Cubed steak is sometimes labeled as “minute steak” or “fast fry steak” in supermarkets and is usually a budget-friendly meat option. All these types of steaks are tenderized and thin, but still tough. I’ve tested different cooking methods and slow cooking is one of my favorites!
Please note that cube steaks may shrink up to half their original size during cooking, so keep that in mind while shopping. This recipe calls for 8 raw cube steaks to serve 4 people as a main dish.
6 cube beef steaks
1 medium onion peeled and sliced into rings
1 can cream of chicken soup
1 can cream of celery soup
1 packet Lipton Onion Soup Mix
1/2 soup can of water
salt and pepper
Peel, slice and separate the rings of one medium sized onion.

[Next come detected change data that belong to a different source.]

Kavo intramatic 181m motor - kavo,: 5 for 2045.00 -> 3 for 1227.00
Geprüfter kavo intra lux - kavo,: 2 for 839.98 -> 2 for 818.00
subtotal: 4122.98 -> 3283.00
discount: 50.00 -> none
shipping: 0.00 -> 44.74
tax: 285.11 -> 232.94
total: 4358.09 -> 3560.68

Salt and pepper each cube steak.
Place 2 cube steaks in the bottom of your crock-pot.
Top with onions and repeat. Separating each addition of meat with onions. This will help separate them later and avoid them being one melded mass of cube steak.

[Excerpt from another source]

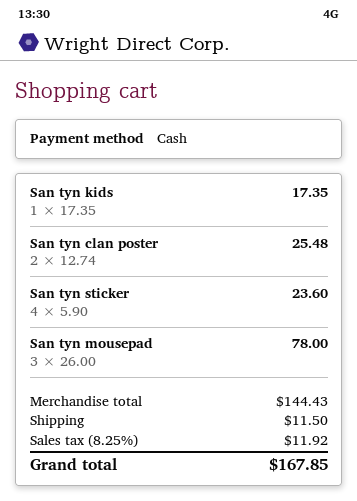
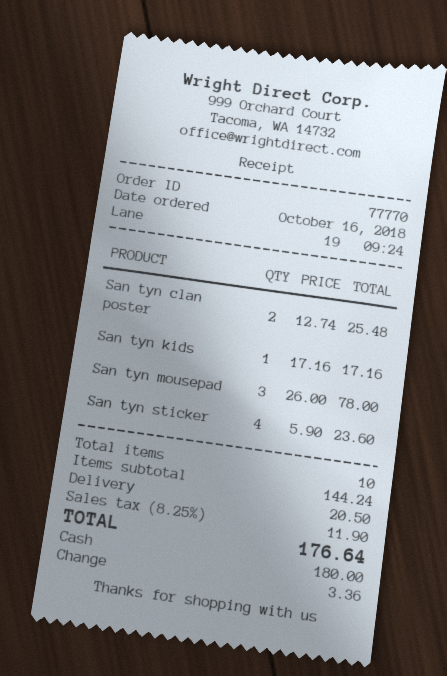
San tyn kids: 1 x 17.35 = 17.35 -> 1 x 17.16 = 17.16
subtotal: 144.43 -> 144.24
shipping: 11.50 -> 20.50
tax: 8.25% = 11.92 -> 8.25% = 11.90
total: 167.85 -> 176.64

In a separate bowl, add the cream of soups and water and mix it up. Pour the soup mixture over the meat..
Sprinkle the onion soup mix on top, put the lid on the crock-pot and turn it on low.
Soon your kitchen will start to smell delicious and 6-7 hours later you will have a dinner! Add a side of mashed potatoes to help enjoy the gravy an a salad or green veggie and you are ready to eat.
Note: If you like cream of mushroom soup, I’m sure you can use that as well. As for me, I’m not a fan, so I opted for a different combination.